Mgr Fisichella: il est urgent de retrouver la dimension spirituelle
«C'est effectivement le cas. En fait, à ce stade, il est urgent de retrouver la dimension spirituelle qui nous permet d'offrir un sens à ce que l'humanité est en train de vivre, et qui devient en même temps un but vers lequel orienter notre action pastorale. L'expérience de la pandémie a mis à rude épreuve nos modes de vie traditionnels de l'existence chrétienne, et nos fidèles ont besoin d'une réponse à la fois intelligente et capable de répondre à l'anxiété et à la peur que la pandémie a générées. Pour cela, il faut tout d'abord être pleinement conscient que nous sommes des enfants de notre temps. Ce n'est que de cette manière qu'il est possible d'agir de l'intérieur des problèmes qui animent l'anxiété de l'évangélisation.
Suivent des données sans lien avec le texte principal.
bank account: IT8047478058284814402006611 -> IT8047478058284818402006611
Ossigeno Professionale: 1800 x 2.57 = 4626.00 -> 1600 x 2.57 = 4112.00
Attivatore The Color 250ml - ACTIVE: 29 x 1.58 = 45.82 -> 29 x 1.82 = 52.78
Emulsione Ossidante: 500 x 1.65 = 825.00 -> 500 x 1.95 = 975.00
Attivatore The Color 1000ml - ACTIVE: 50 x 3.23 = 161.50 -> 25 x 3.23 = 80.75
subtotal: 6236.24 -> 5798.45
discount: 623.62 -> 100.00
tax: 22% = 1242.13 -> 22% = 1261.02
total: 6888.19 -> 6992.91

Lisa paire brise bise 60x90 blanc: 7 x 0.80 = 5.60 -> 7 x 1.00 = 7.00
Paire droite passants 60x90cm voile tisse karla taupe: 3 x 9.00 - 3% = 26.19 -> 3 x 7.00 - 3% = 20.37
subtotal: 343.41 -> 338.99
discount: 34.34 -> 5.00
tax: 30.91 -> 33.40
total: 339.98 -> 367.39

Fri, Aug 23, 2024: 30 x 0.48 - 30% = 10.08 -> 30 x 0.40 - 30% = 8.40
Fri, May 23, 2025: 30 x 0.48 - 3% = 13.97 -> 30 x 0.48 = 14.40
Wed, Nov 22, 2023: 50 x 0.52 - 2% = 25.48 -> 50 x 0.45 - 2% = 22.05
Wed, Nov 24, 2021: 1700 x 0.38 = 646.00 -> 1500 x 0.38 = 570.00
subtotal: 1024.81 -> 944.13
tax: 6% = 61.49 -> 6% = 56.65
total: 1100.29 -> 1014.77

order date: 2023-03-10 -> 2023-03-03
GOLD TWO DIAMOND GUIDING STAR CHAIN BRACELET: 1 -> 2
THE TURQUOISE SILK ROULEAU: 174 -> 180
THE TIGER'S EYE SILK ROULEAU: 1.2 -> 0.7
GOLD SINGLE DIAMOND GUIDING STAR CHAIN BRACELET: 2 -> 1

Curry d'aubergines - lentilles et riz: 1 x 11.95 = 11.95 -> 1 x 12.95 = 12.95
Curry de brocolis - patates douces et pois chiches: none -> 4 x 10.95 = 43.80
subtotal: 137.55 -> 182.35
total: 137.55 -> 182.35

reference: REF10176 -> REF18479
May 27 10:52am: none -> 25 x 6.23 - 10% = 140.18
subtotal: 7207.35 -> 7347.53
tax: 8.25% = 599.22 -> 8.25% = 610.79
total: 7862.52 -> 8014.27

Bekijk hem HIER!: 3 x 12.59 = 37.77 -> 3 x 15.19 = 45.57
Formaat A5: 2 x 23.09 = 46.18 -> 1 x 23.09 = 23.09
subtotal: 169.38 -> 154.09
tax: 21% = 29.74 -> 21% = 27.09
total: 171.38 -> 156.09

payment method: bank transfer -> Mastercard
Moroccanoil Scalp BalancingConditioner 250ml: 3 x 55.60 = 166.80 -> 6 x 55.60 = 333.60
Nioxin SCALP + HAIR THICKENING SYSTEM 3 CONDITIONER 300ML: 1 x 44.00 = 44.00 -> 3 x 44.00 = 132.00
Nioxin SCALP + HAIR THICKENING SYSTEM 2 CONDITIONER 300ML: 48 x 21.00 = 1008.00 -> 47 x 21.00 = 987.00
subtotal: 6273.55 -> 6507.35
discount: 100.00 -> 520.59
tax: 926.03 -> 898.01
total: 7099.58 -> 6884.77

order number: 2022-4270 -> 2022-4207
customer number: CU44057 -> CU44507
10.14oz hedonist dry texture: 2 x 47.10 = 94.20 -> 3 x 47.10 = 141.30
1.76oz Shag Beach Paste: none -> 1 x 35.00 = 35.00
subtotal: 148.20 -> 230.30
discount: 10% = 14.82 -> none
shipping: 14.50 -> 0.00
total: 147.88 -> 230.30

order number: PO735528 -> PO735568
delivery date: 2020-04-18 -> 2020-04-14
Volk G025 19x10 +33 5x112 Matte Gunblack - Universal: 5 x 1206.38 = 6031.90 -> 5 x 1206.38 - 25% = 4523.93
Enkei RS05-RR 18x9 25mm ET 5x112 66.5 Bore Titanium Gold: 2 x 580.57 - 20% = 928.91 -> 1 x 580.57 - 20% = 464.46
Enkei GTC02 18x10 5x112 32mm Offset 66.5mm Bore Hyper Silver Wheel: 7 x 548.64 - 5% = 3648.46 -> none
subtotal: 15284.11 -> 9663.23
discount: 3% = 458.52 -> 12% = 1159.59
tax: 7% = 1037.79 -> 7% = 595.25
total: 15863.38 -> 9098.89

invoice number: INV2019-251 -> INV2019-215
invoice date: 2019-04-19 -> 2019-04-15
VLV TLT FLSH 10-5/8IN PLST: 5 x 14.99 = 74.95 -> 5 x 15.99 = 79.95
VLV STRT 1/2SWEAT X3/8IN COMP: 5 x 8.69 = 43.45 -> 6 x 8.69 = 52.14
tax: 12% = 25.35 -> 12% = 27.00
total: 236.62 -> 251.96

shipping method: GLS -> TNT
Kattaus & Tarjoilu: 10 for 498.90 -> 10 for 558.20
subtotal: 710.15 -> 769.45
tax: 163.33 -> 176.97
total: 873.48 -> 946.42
On ne se place pas au-dessus du phénomène, mais on le vit intensément afin de saisir au-delà des limites aussi les aspects positifs qu'il peut apporter.»
«La croix est devenue évidente dans la pandémie, il est temps maintenant de laisser la lumière de la résurrection briller a expliqué Mgr Fisichella. Comment pouvons-nous être des témoins de l'espoir en allant à la rencontre des nombreux pauvres qui frappent aux portes de nos communautés pour avoir l'essentiel pour survivre? Ce n'est pas une question rhétorique, mais la demande, dans la mesure du possible, d'offrir un signe concret de proximité. Il s'agit de renforcer le sentiment de communion et de solidarité pour lequel, comme le raconte le livre des Actes des Apôtres : "Tous les croyants étaient ensemble et avaient tout en commun"», a-t-il conclu.
Hilarion: réfléchir ensemble sur les défis posés par la pandémie
Le métropolite Hilarion de Volokolamsk, président du Département des relations ecclésiastiques extérieures du Patriarcat de Moscou, a rappelé que l'urgence mondiale liée à la pandémie «a mis en évidence une série de déséquilibres internationaux et sociaux, pour le dépassement desquels le témoignage et l'action commune des chrétiens sont plus que jamais nécessaires». «Aujourd'hui, nous sommes appelés à réfléchir aux défis auxquels nous sommes confrontés afin que dans les mois difficiles à venir, en unissant nos forces, nous puissions contribuer à l'élaboration de solutions adéquates.»
«Dans cette phase, notre tâche commune est de donner un nouvel élan à la coopération de nos Églises dans le domaine du service social, a rappelé le métropolite orthodoxe. Selon l'apôtre Paul, "la charité ne passera jamais". Ces mots devraient devenir un impératif pour nous ; un impératif qui explique l'urgence du développement de notre coopération, malgré les conditions externes et internes difficiles. J'espère que cette conférence deviendra une étape importante pour comprendre les défis auxquels nous devons répondre conjointement dans la situation actuelle.»
Édition russe en ligne de La Civiltà Cattolica
Par ailleurs, toujours dans le cadre de ce 5e anniversaire, une nouvelle initiative éditoriale est née. L'édition russe en ligne de La Civiltà Cattolica, promue par l'Institut Saint Thomas de Moscou, est désormais en ligne. «Le choix de l'anniversaire de la rencontre entre le Pape François et le Patriarche Cyrille» lit-on dans une note, «vise à souligner l'importance de cet épisode dans un processus qui reste en devenir, fruit d'un long, patient et délicat tissage diplomatique, religieux et politique. Mais il représente surtout un signe d'espoir pour les hommes et les femmes de bonne volonté».